Best’s responsibilities now involve coordinating property management services with the demands of tenants a change from his days in the field when he would jump into his car 12 times each day to meet clients.

“Now I park my car in the lot at 7:30 (a.m.) and get back into it at 7:30 (p.m.),” he said.

Best was a landlord leasing agent at Grubb and Ellis, where he noticed that the brokerage firm was increasingly shut out of institutional investment deals. Most investors were looking for a property management firm teamed together with a leasing group, a trend Best expects to continue as “ownership blocks of quality, high profile properties will get held by a smaller and smaller group of investors,” he said.

Chris Baer, a landlord representative at Grubb and Ellis in the Valley for 11 years, has also taken note of the fact that the big players such as Beverly Hills-based Arden Realty Inc. and Douglas Emmett Realty Advisors are increasingly using in-house leasing agents.

Although he hasn’t seen a decrease in his business yet, Baer said the trend has been a source of some concern for his future. “I don’t know what I’d do if that really happens, to be honest,” he said.

Some brokers look at the rise of REITs and see opportunities. Brokers who deal in niche markets said their business has taken off as Wall Street investment groups want local knowledge of tenants.

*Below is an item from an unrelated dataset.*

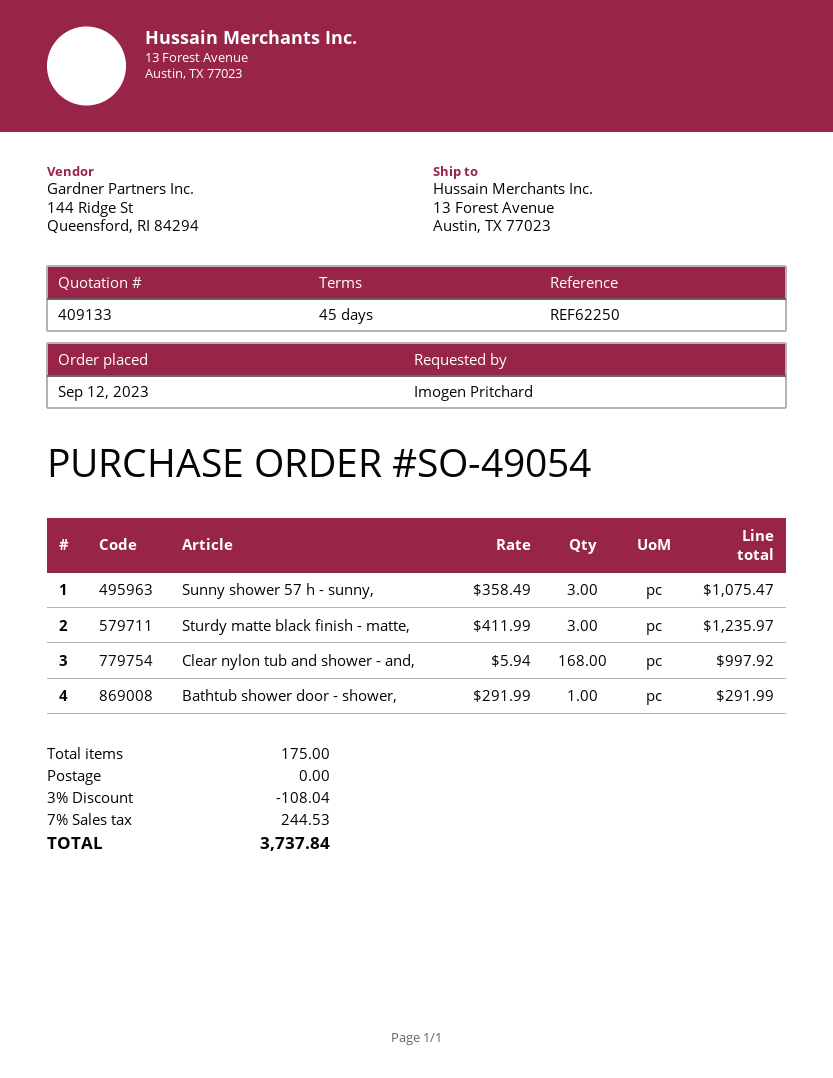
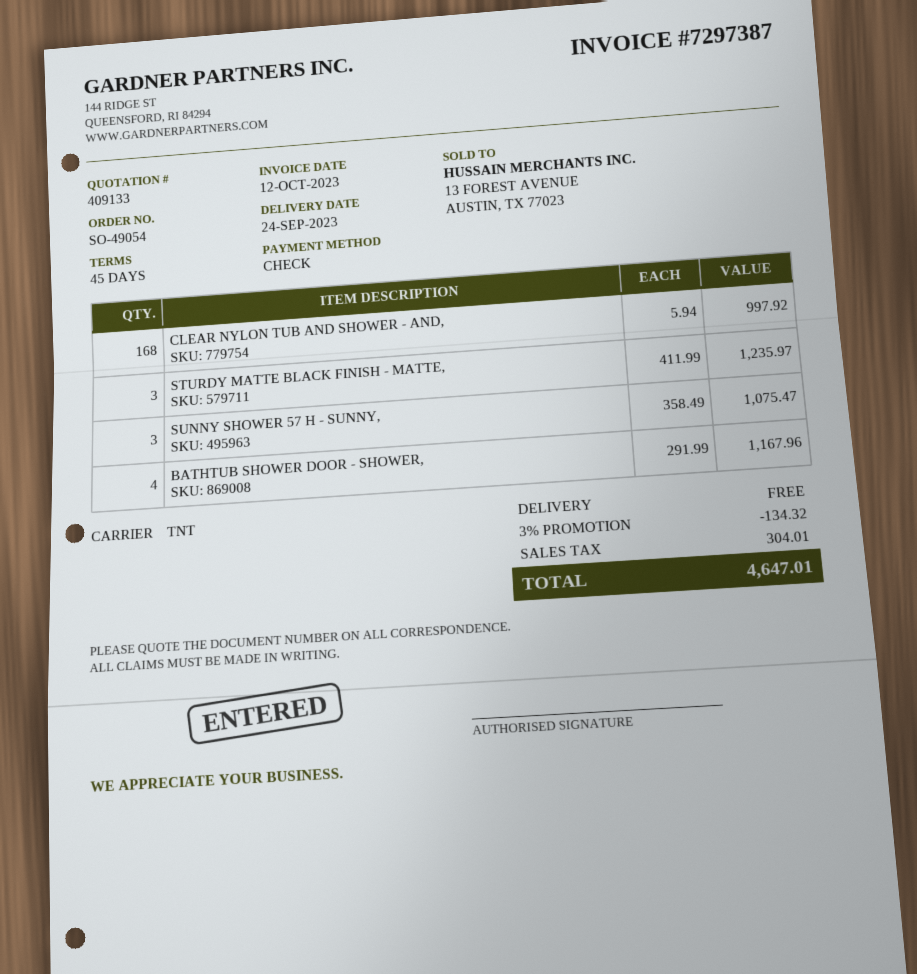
Bathtub shower door - shower,: 1 x 291.99 = 291.99 -> 4 x 291.99 = 1167.96
discount: 3% = 108.04 -> 3% = 134.32
tax: 244.53 -> 304.01
total: 3737.84 -> 4647.01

The 14-broker firm Westmac Commercial Brokerage Co. formed nine years ago to handle tenant leasing and sales of Westside office space, said David Thurman, senior vice president.

Thurman agrees that the era of “rainmaker” broker might be over, but he says there’s plenty of money to be made in the current market. He said there’s little difference between a $60 million deal and a $6 million deal these days because the fee is often capped for the larger deal and a percent commission for the smaller one.

“Many brokers continue to make a very, very good living – into the high six figures,” he said.

Micheal Geller and Jeffrey Resnick, principal owners of First Property Reality Corp., established their realty nine years ago to service REITs, Wall Street and “syndicators” – an individual who generates money from institutional investors. Like Westmac, the 14-broker large realty focuses on primarily office buildings on the Westside, and they said this has been their most successful year to date.

“We live in a time of specialization,” said Geller, who added that he sees his broker role as that of a consultant rather than as a salesman. “We can provide the local knowledge and context for investors.”

Gerald Porter, president of Metrospace Corp., said that this era of number-crunching has raised the level of professionalism among brokers and during leasing negotiations.

“Personally, I find all the new analytical capabilties refreshingly healthy,” he said. “The Wall Street investors seem to understand better than the (prior investors) that real estate all comes down to supply and demand.”